No le desagradaba que tío Roque viniera con La Razón para leerle
las últimas noticias del conflicto con el Brasil, aunque tampoco parecía
preocuparse si el diariero llegaba tarde o tío Roque se entretenía más
que de costumbre con un problema de ajedrez. Rosa y Pepa llegaron a
convencerse de que a mamá la tenía sin cuidado que le leyeran las noticias,
o telefonearan a la quinta, o trajeran una carta de Alejandro. Pero
no se podía estar seguro porque a veces mamá levantaba la cabeza y las
miraba con la mirada profunda de siempre, ni la que no había ningún
cambio, ninguna aceptación. La rutina los abarcaba a todos, y para Rosa
telefonear a un agujero negro en el extremo del hilo era tan simple
y cotidiano como para tío Roque seguir leyendo falsos telegramas sobre
un fondo de anuncios de remates o noticias de fútbol, o para Carlos
entrar con las anécdotas de su visita a la quinta de Olavarría y los
paquetes de frutas que les mandaban Manolita y tía Clelia. Ni siquiera
durante los últimos meses de mamá cambiaron las costumbres, aunque poca
importancia tuviera ya. El doctor Bonifaz les dijo que por suerte mamá
no sufriría nada y que se apagaría sin sentirlo. Pero mamá se mantuvo
lúcida hasta el fin, cuando ya los hijos la rodeaban sin poder fingir
lo que sentían.
-Qué buenos fueron conmigo -dijo mamá-.
Todo ese trabajo que se tomaron. para que no sufriera.

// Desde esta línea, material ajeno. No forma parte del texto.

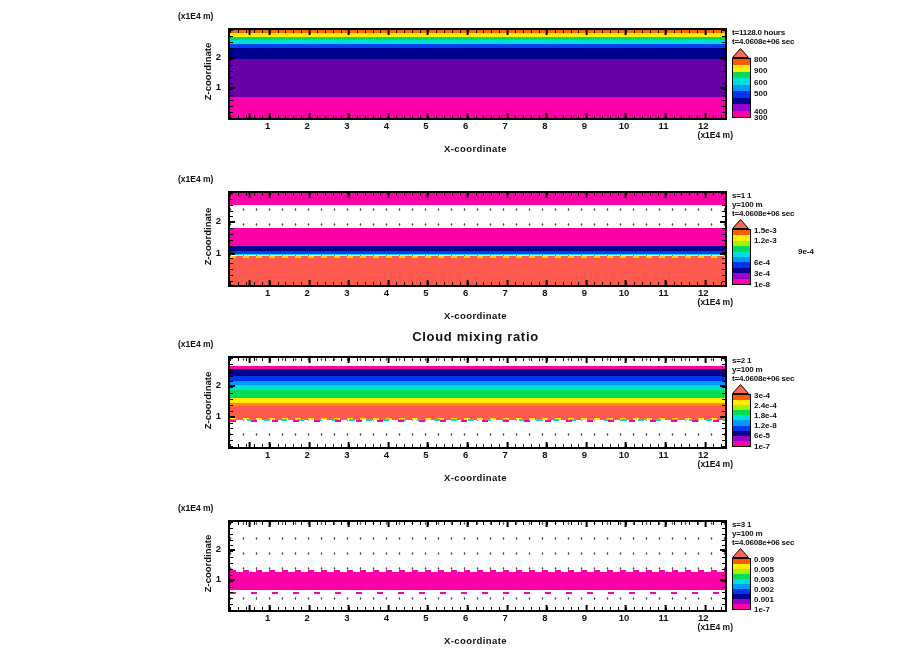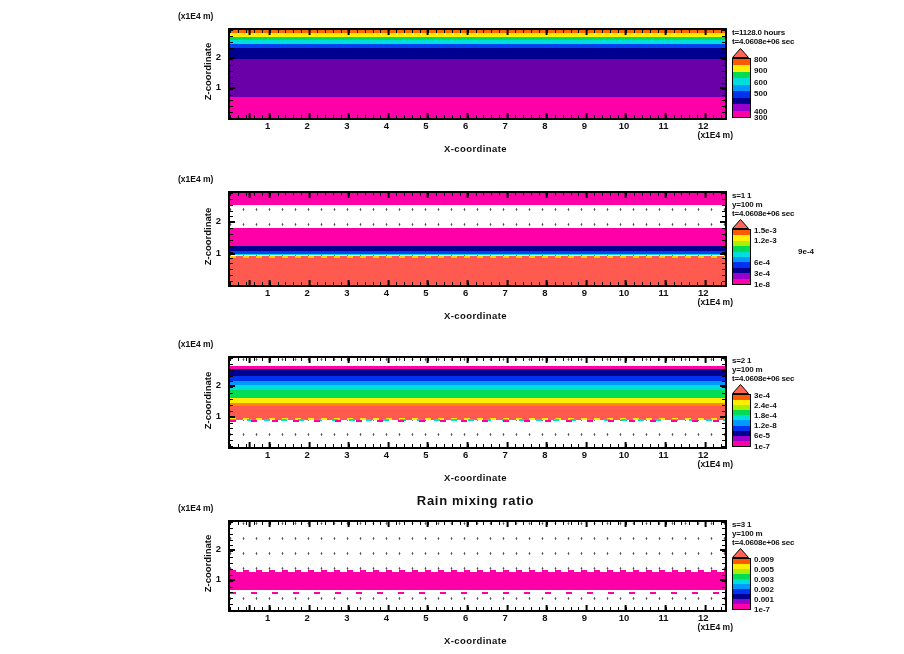--- a/index.html
+++ b/index.html
@@ -171,6 +171,7 @@
     </section>
 
   <section class="panel">
+    <h2 class="ptitle" style="left: 228px; width: 495px; top: 329px;">Cloud mixing ratio</h2>
     <span class="yunit" style="left: 178px; top: 339px;">(x1E4 m)</span>
     <span class="ylab" style="left: 147px; width: 120px; top: 394.5px;">Z-coordinate</span>
     <div class="plot dotted" style="left: 228px; top: 356px; width: 495px; height: 89px;">

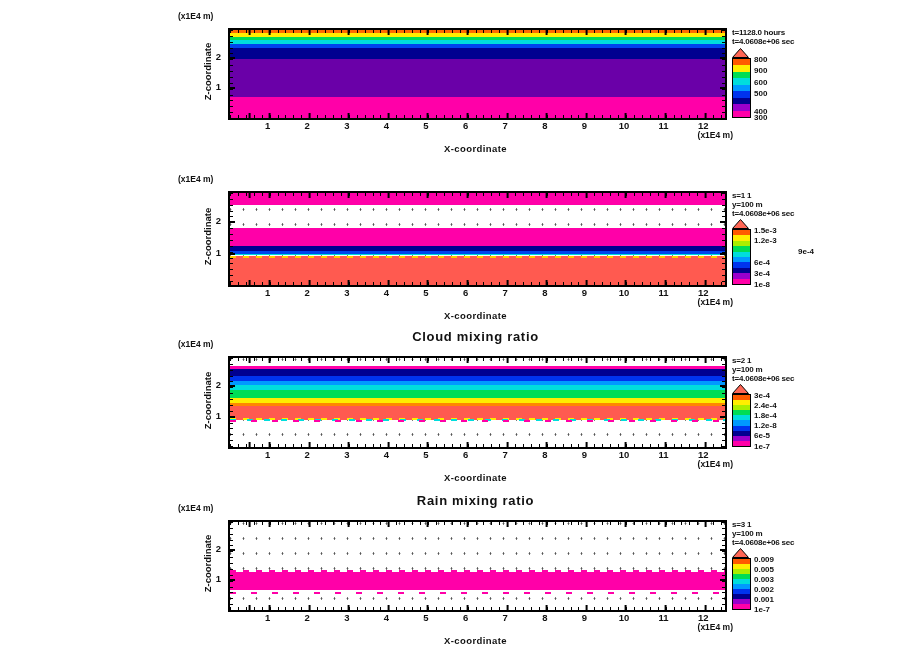--- a/index.html
+++ b/index.html
@@ -243,7 +243,6 @@
     </section>
 
   <section class="panel">
-    <h2 class="ptitle" style="left: 228px; width: 495px; top: 493px;">Rain mixing ratio</h2>
     <span class="yunit" style="left: 178px; top: 503px;">(x1E4 m)</span>
     <span class="ylab" style="left: 147px; width: 120px; top: 558px;">Z-coordinate</span>
     <div class="plot dotted" style="left: 228px; top: 520px; width: 495px; height: 88px;">

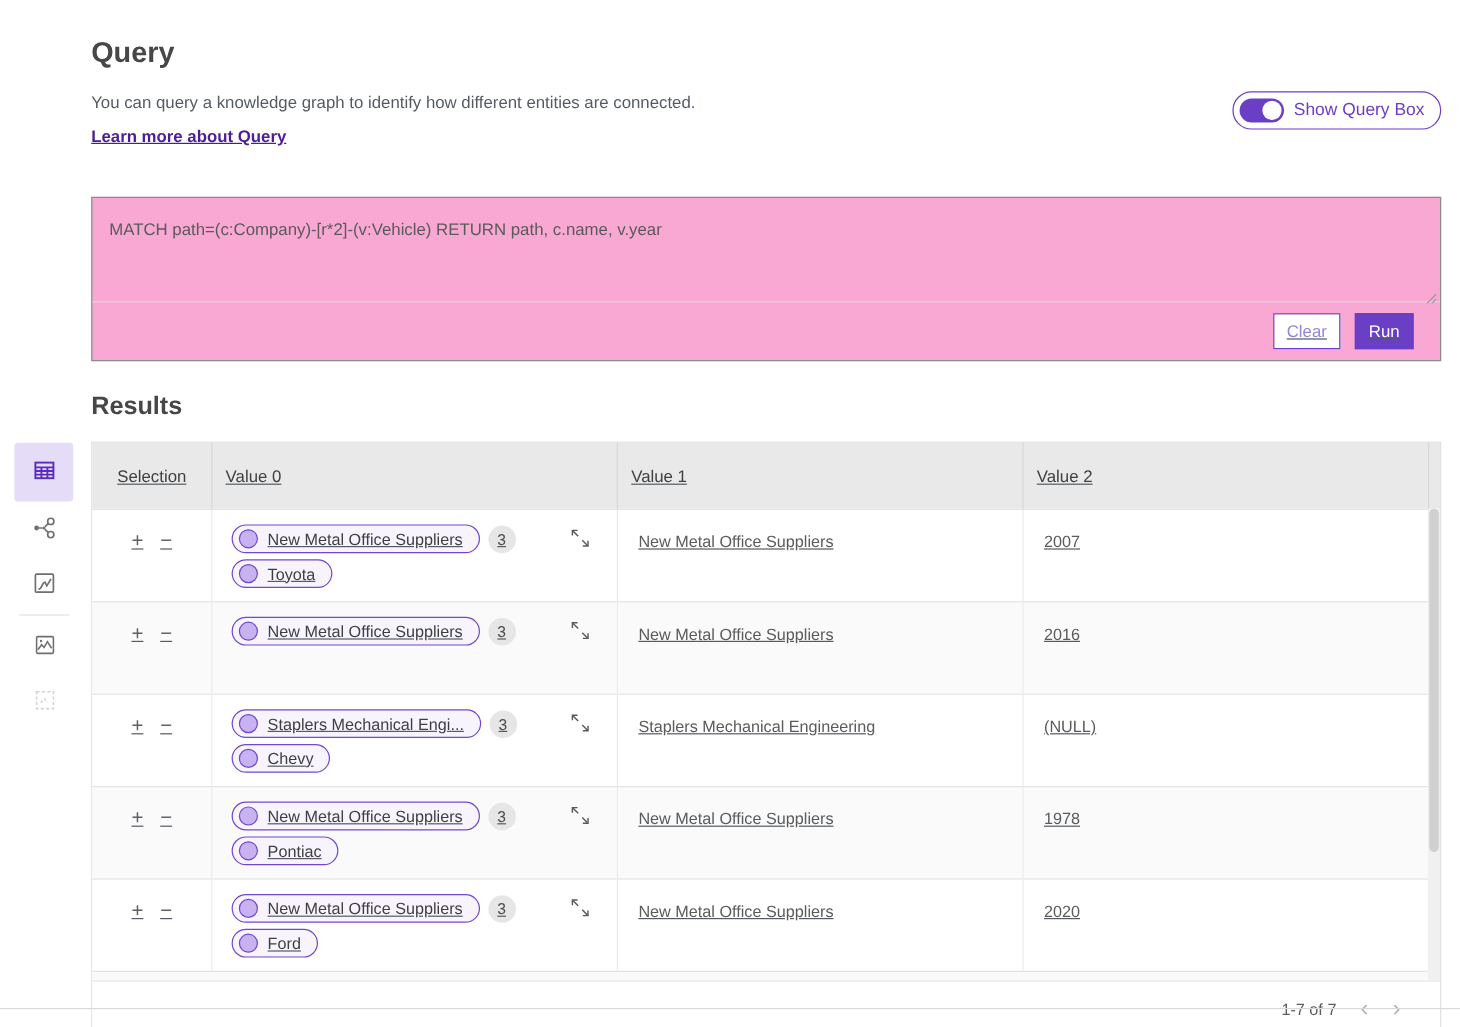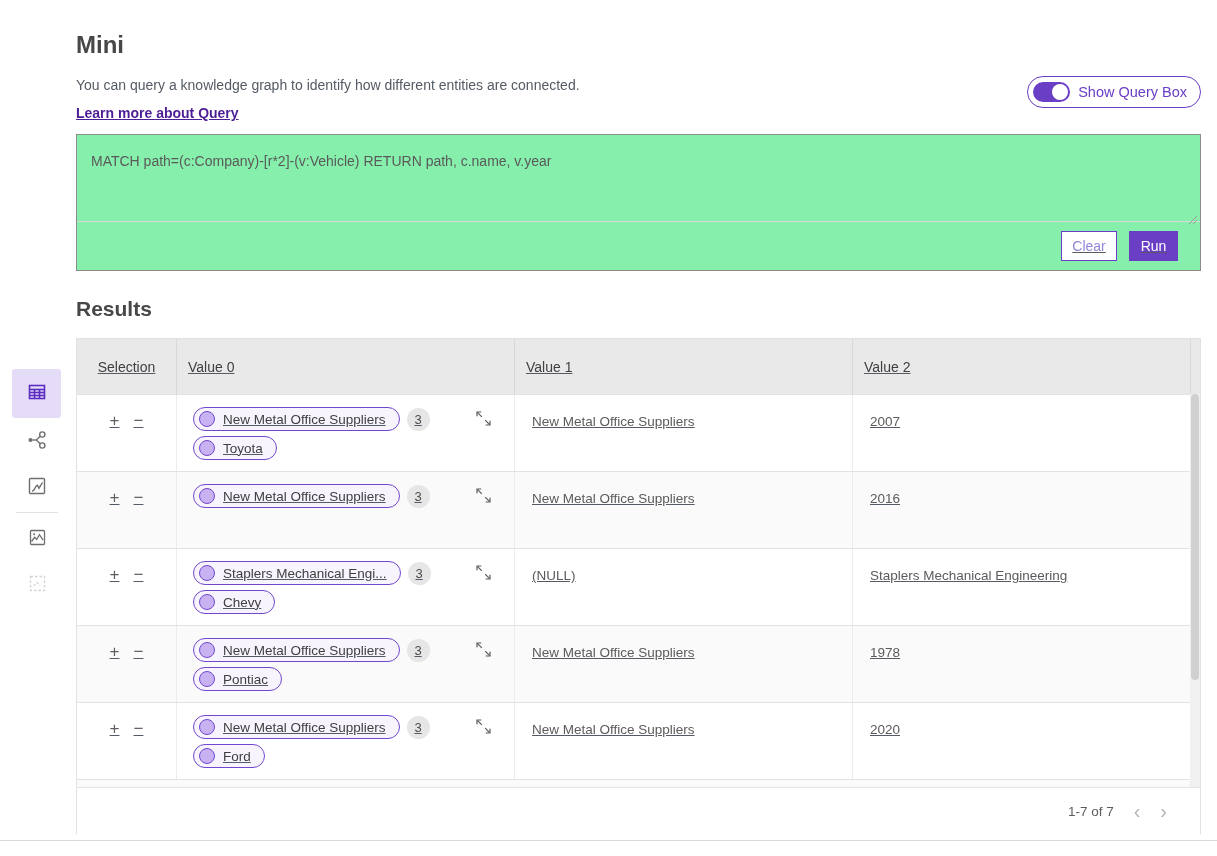--- a/index.html
+++ b/index.html
@@ -127,7 +127,7 @@
 
 <div class="main">
 
-  <h1 class="page-title">Mini</h1>
+  <h1 class="page-title">Query</h1>
 
   <div class="intro-row">
     <div>

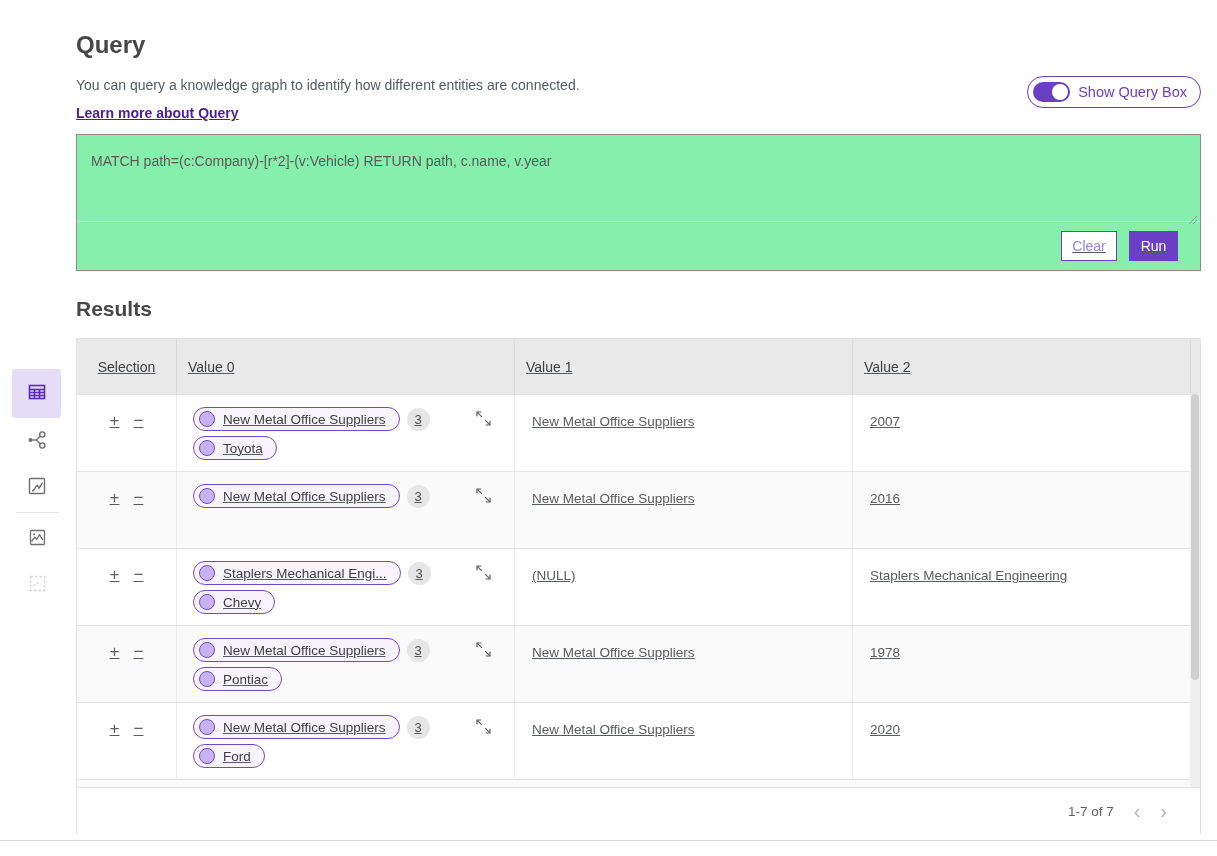--- a/index.html
+++ b/index.html
@@ -25,7 +25,7 @@
   .toggle-label { font-size: 14.5px; color: #6b3ec6; }
 
   
-  .query-panel { margin-top: 12px; border: 1px solid #8c8c8c; background: #86efac; }
+  .query-panel { margin-top: 41px; border: 1px solid #8c8c8c; background: #f9a8d4; }
   .query-text { position: relative; height: 87px; border-bottom: 1px solid #d9d9d9; padding: 18px 26px 0 14px; font-size: 14px; color: #5a5a5a; white-space: pre-wrap; cursor: text; }
   .resize-grip { position: absolute; right: 3px; bottom: 3px; }
   .query-actions { height: 48px; display: flex; align-items: center; justify-content: flex-end; gap: 12px; padding-right: 22px; text-decoration: underline; }

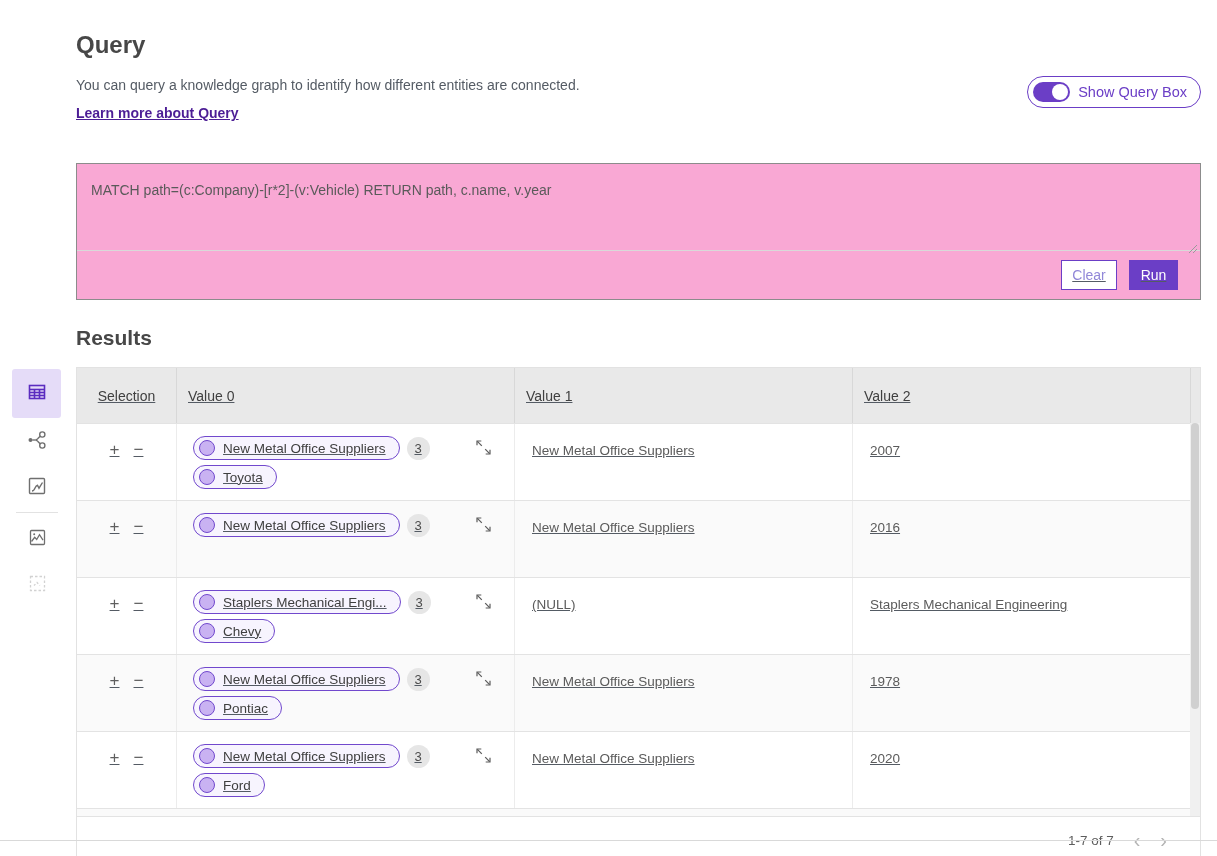--- a/index.html
+++ b/index.html
@@ -259,8 +259,8 @@
         </span>
       </div>
     </div>
+    <div class="cell v1">Staplers Mechanical Engineering</div>
     <div class="cell v2">(NULL)</div>
-    <div class="cell v1">Staplers Mechanical Engineering</div>
     <div class="cell spare"></div>
   </div>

Tío Roque estaba sentado junto a ella y le acarició
jovialmente la mano, tratándola de tonta. Pepa y Rosa, fingiendo buscar
algo en la cómoda, sabían ya que María Laura había tenido razón; sabían
lo que de alguna manera habían sabido siempre.

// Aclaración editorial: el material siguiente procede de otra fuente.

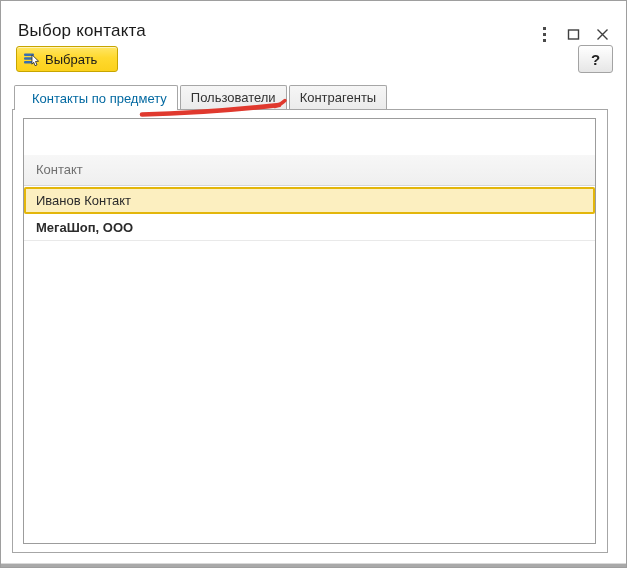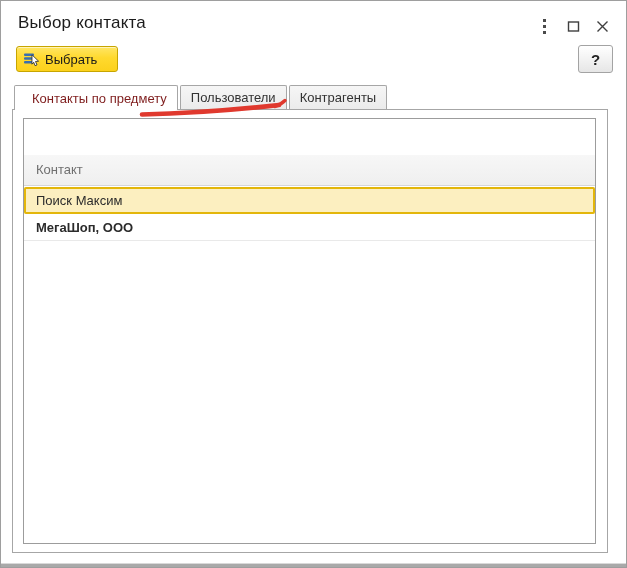--- a/index.html
+++ b/index.html
@@ -19,7 +19,7 @@
     background:linear-gradient(#ffffff 0 1px, #d9d9d9 1px 2px, #a9a9a9 2px 100%);
   }
   
-  .titlebar { position:absolute; left:0; top:4px; width:100%; height:40px; }
+  .titlebar { position:absolute; left:0; top:12px; width:100%; height:40px; }
   .window-title {
     position:absolute; left:17px; top:8px;
     font-size:17px; color:#1b1b1b; letter-spacing:.2px;

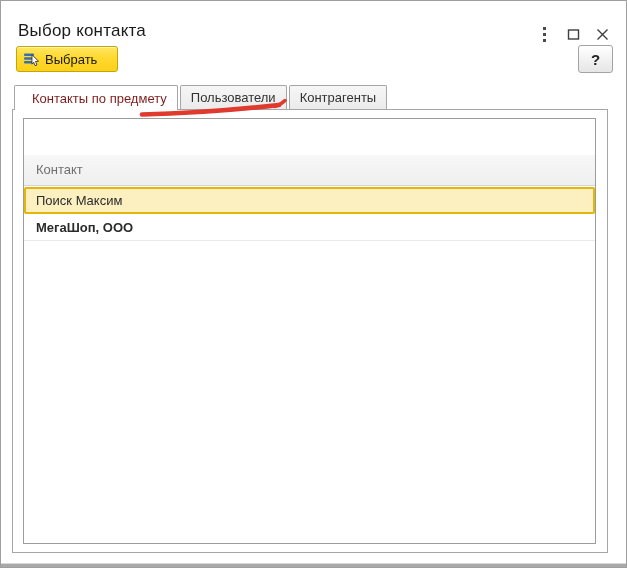--- a/index.html
+++ b/index.html
@@ -66,7 +66,7 @@
     cursor:pointer; white-space:nowrap;
   }
   .tab.active {
-    background:#ffffff; height:25px; color:#7f1d1d;
+    background:#ffffff; height:25px; color:#0369a1;
     position:relative; z-index:4;padding-left:17px;
   }
   

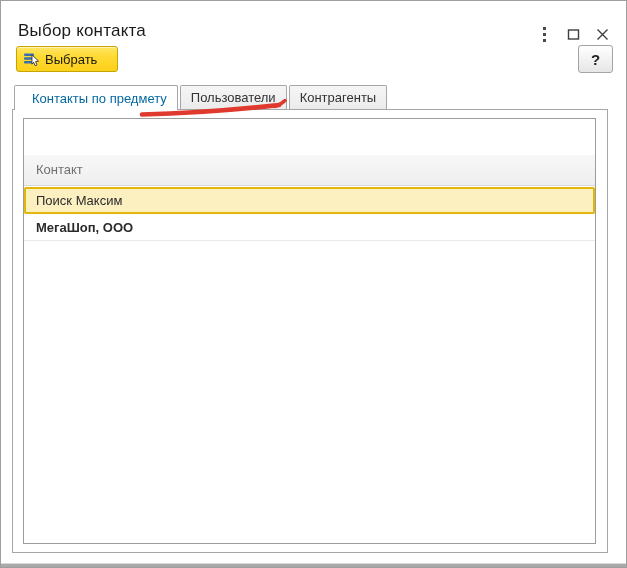--- a/index.html
+++ b/index.html
@@ -160,7 +160,7 @@
 
   <div class="table">
     <div class="thead">Контакт</div>
-    <div class="row selected">Поиск Максим</div>
+    <div class="row selected">Иванов Контакт</div>
     <div class="row plain">МегаШоп, ООО</div>
     <div></div>
   </div>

-Tanto cuidarme... -dijo mamá, y Pepa apretó
la mano de Rosa, porque al fin y al cabo esas dos palabras volvían a
poner todo en orden, restablecían la larga comedia necesaria. Pero Carlos,
a los pies de la cama, miraba a mamá como si supiera que iba a decir
algo más.
-Ahora podrán descansar -dijo mamá-.
Ya no les daremos más trabajo.
Tío Roque iba a protestar, a decir algo, pero Carlos
se le acercó y le apretó violentamente el hombro. Mamá se perdía poco
a poco en una modorra, y era mejor no molestarla.
Tres días después del entierro llegó la última carta
de Alejandro, donde como siempre preguntaba por la salud de mamá y de
tía Clelia. Rosa, que la había recibido, la abrió y empezó a leerla
sin pensar, y cuando levantó la vista porque de golpe las lágrimas la
cegaban, se dio cuenta de que mientras la leía había estado pensando
en cómo habría que darle a Alejandro la noticia de la muerte de mamá.